On the back of the card is the following information:

"Legal blindness does not necessarily mean total blindness. To be legally blind you must have no better than 20/2 00 in the better eye with correction--which means that you can see at 20 feet what a person with normal sight can see at 200--or that you have a field vision of 20 degrees or less. Legal blindness entitles you to certain privileges and free services: a deduction on your income and real estate taxes; help in education, retraining, and employment; reduced fares on trains and buses; free recorded books and magazines. "For training which will help you to continue living an active, independent life call: [Here is the name and telephone number of the local state services for the blind.] For information about recorded books call: [Here is the name and number of the local library for the blind.] For further information, encouragement, and support from others who are blind call one of the numbers on the other side of this card."

These cards should be fairly heavy so that they do not bend when left standing in the container. We have had a space left in the print across the middle so that the card can be folded in half and easily slipped into the pocket.

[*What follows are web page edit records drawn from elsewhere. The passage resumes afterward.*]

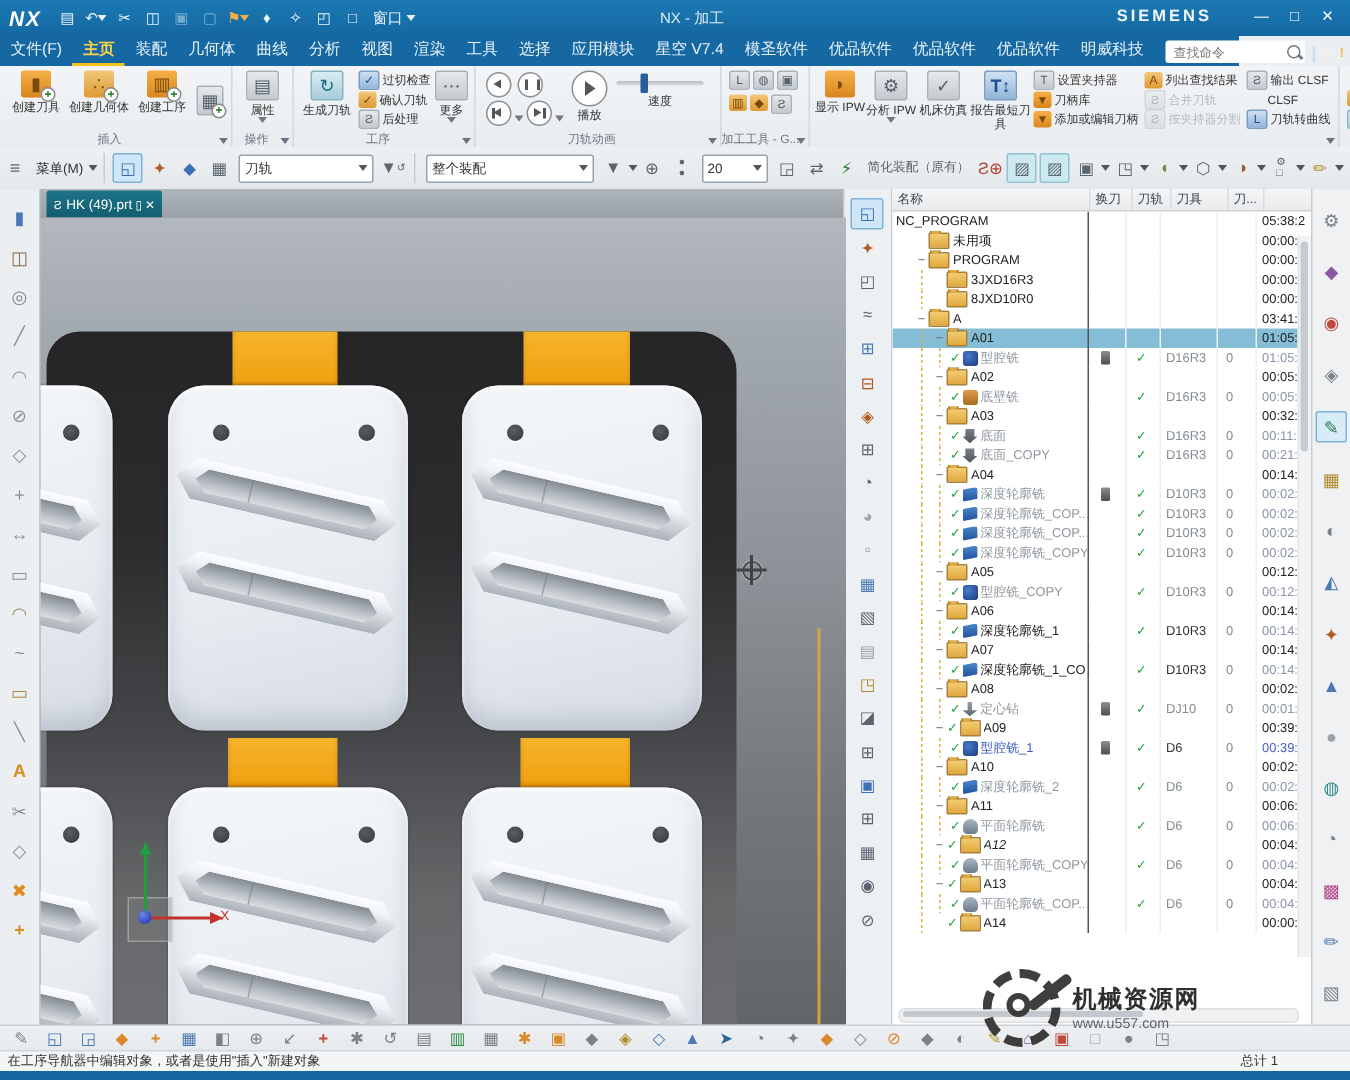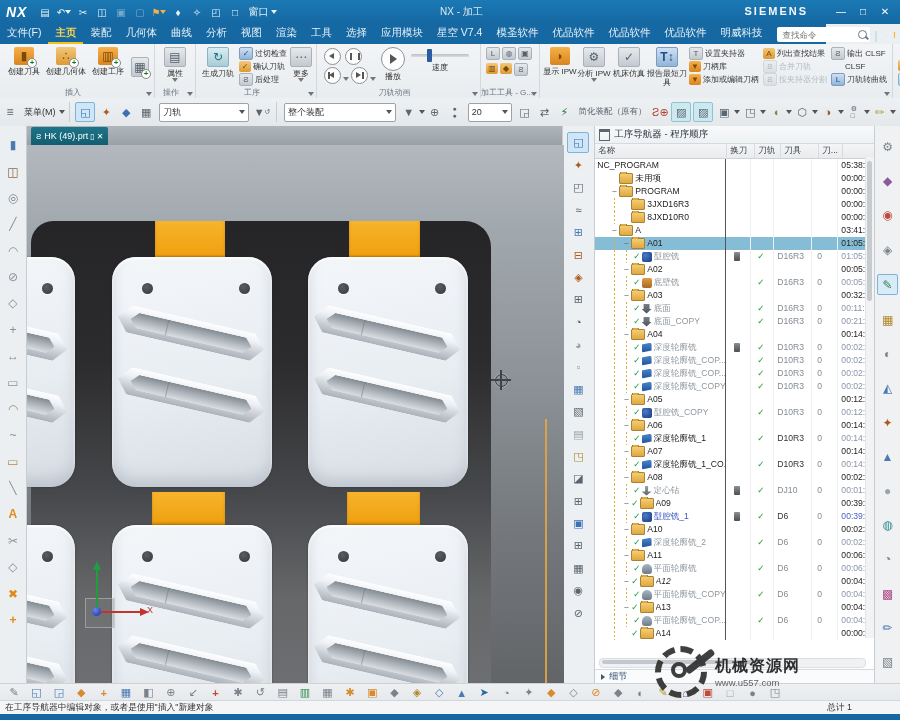--- a/index.html
+++ b/index.html
@@ -608,10 +608,6 @@
       </div>
 
     <div id="panel">
-      <div id="panel-header">
-        <span class="phicon"></span>
-        <span>工序导航器 - 程序顺序</span>
-      </div>
       <div id="colhead">
         <div class="hc cw-name">名称</div>
         <div class="hc cw-tc">换刀</div>

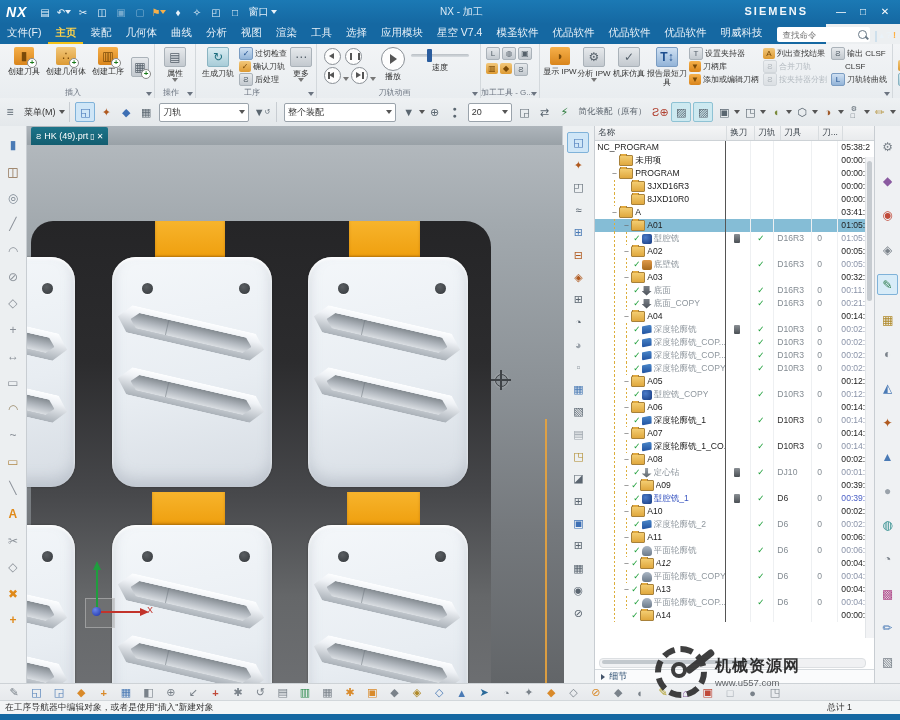--- a/index.html
+++ b/index.html
@@ -1195,10 +1195,6 @@
       <div id="hscroll">
           <div class="thumb"></div>
         </div>
-      <div class="psec">
-        <span class="tri"></span>
-          <span>细节</span>
-        </div>
       <div id="vscroll">
           <div class="thumb"></div>
         </div>

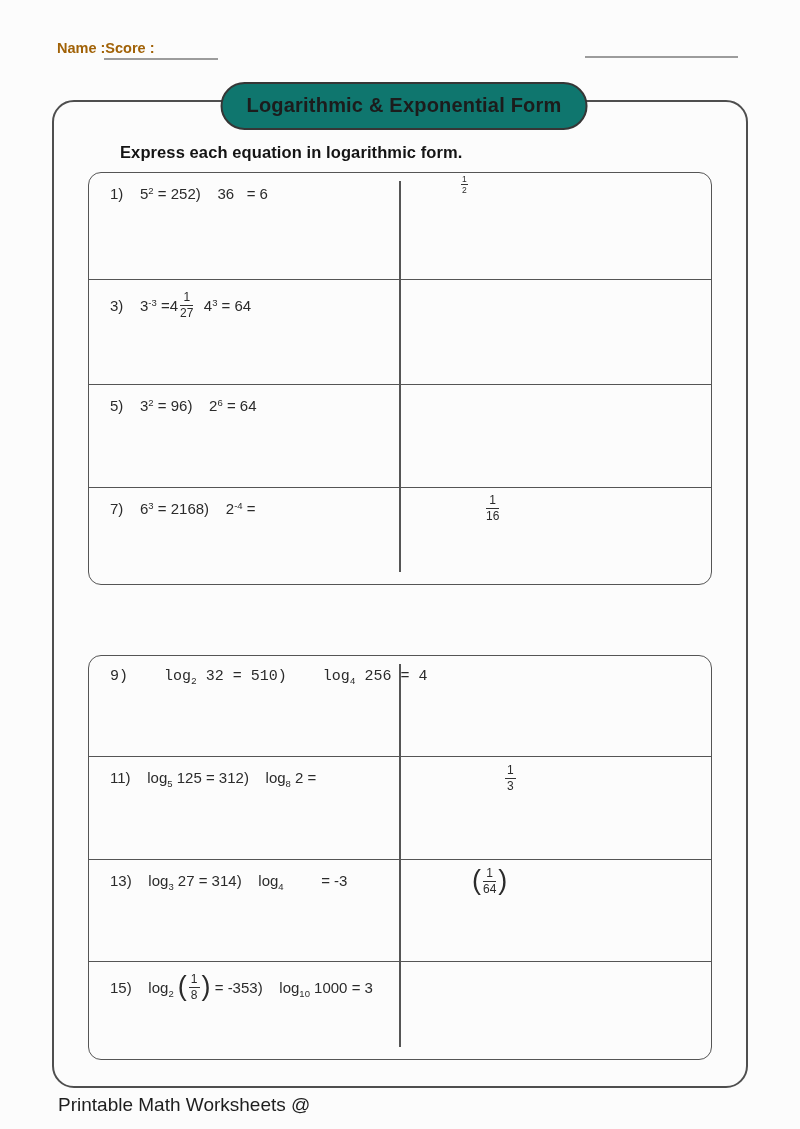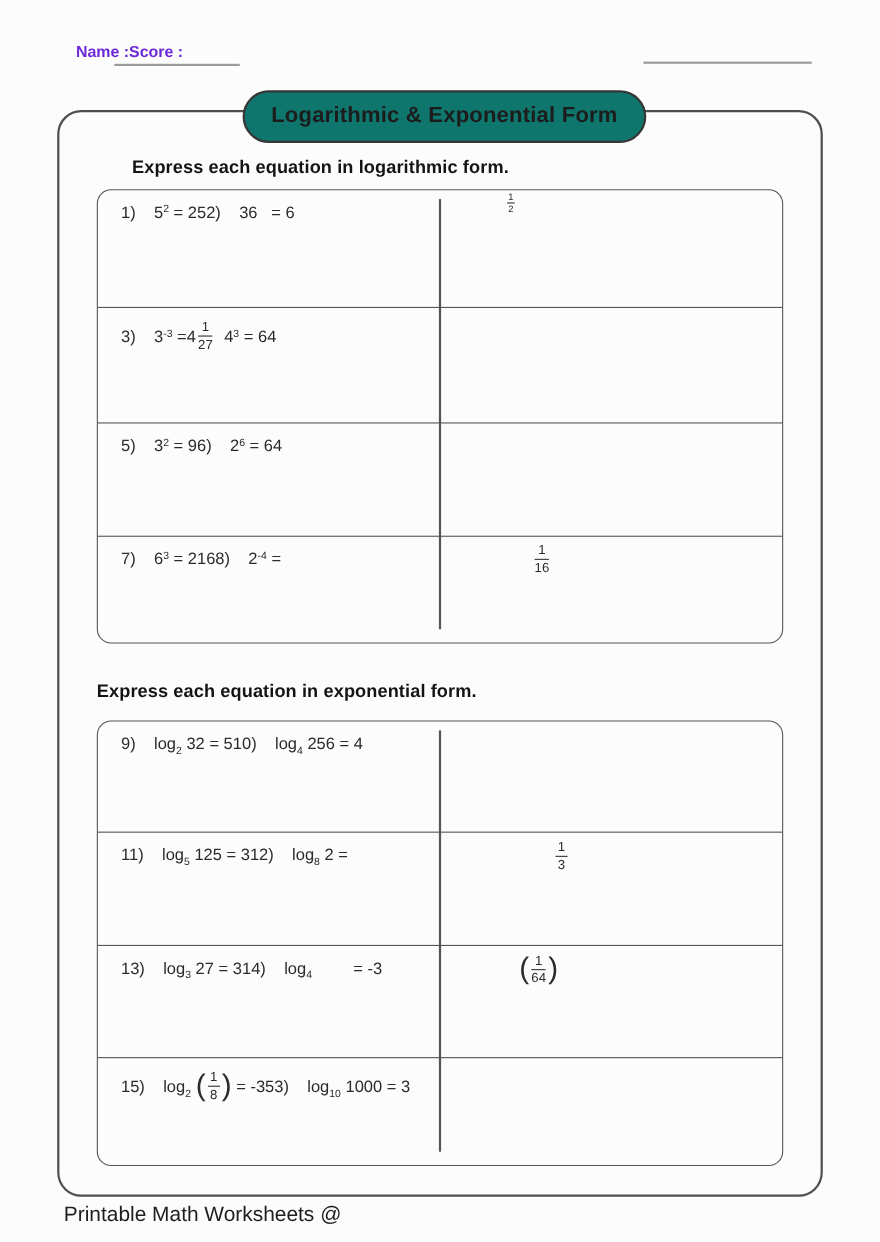--- a/index.html
+++ b/index.html
@@ -13,7 +13,7 @@
   .page { position:relative; width:800px; height:1129px; background:#fcfcfc; }
 
   
-  .nm-row { position:absolute; left:69px; top:40px; font-size:14.5px; font-weight:bold; color:#6d28d9; white-space:pre; }
+  .nm-row { position:absolute; left:57px; top:40px; font-size:14.5px; font-weight:bold; color:#a16207; white-space:pre; }
   .blank-line { position:absolute; height:2px; background:#9c9c9c; }
   #blank-left  { left:104px; top:58px; width:114px; }
   #blank-right { left:585px; top:56px; width:153px; }

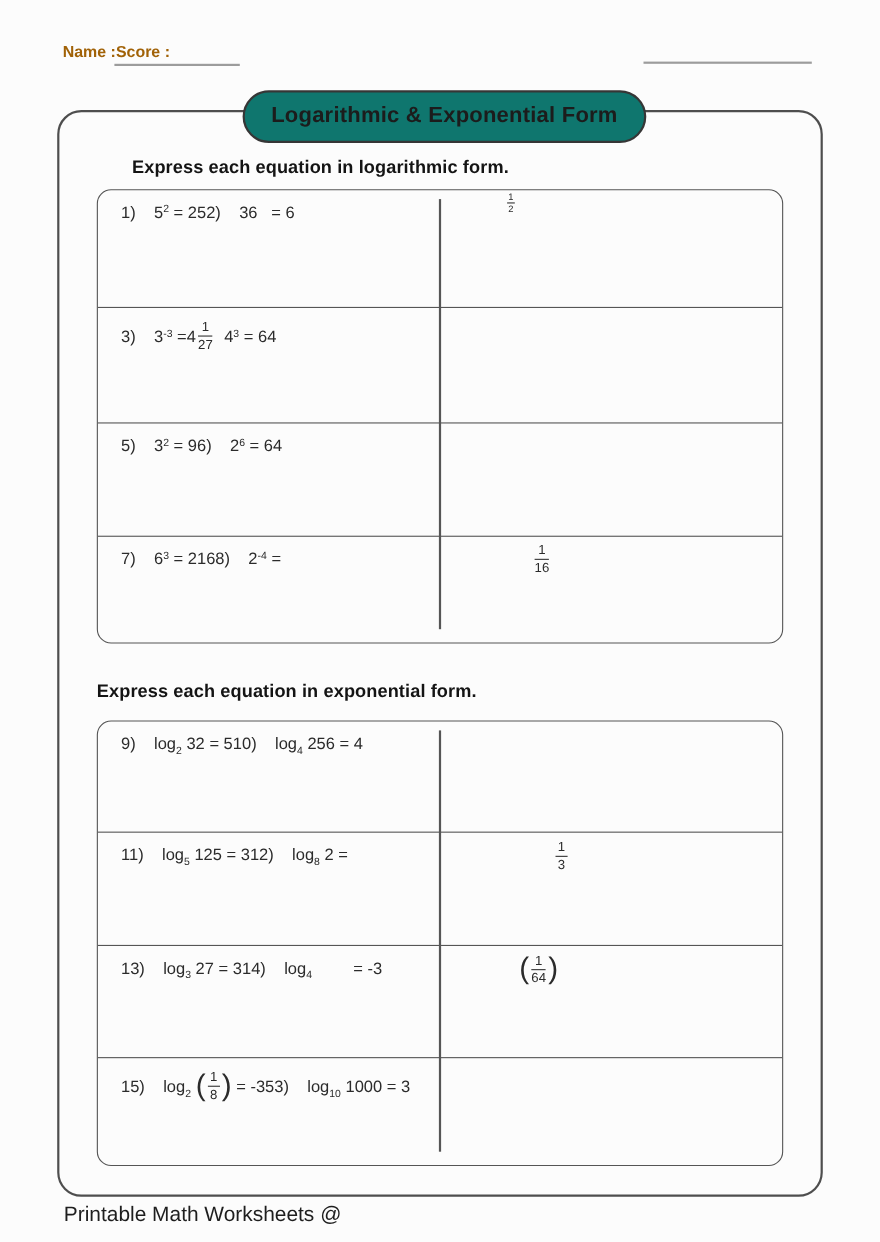--- a/index.html
+++ b/index.html
@@ -103,7 +103,6 @@
       <div class="divider" style="left: 310px; top: 8px; height: 391px;"></div>
     </div>
 
-  <div class="sec-heading" id="heading-2">Express each equation in exponential form.</div>
   <div class="wtable" id="table-2">
       <div class="wrow" style="height: 100px;">
         <div class="cell-left"><span class="tx">9)    log</span><span class="sb">2</span><span class="tx"> 32 = 510)    log</span><span class="sb">4</span><span class="tx"> 256 = 4</span></div>

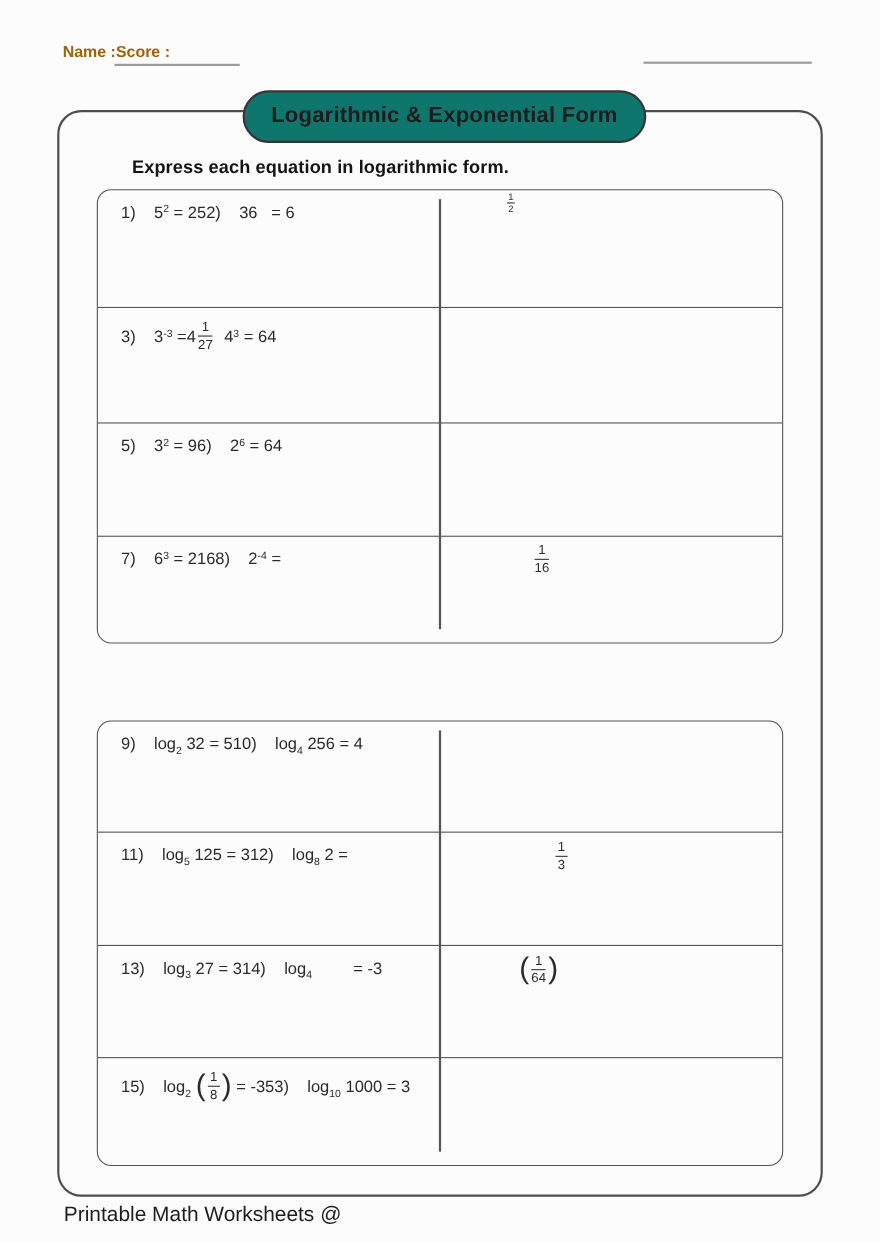--- a/index.html
+++ b/index.html
@@ -104,7 +104,7 @@
     </div>
 
   <div class="wtable" id="table-2">
-      <div class="wrow" style="height: 100px;">
+      <div class="wrow" style="height: 100px; font-family: Liberation Mono, monospace;">
         <div class="cell-left"><span class="tx">9)    log</span><span class="sb">2</span><span class="tx"> 32 = 510)    log</span><span class="sb">4</span><span class="tx"> 256 = 4</span></div>
       </div>
       <div class="wrow bt" style="height: 103px;">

The holder can be had from Siegel Display Products, telephone 1-800-328 6795 extension 246. Ask to speak to Barbara. One hundred containers costs $430. Each of our chapters is now in the process of distributing these cards in their neighborhood to ophthalmologists' offices, optometrists, hospitals, homes for the elderly, etc. We have great hopes that they will not only be of help to the newly blind and perhaps bring some of them into our fold but will also prove to be good publicity for the NFB.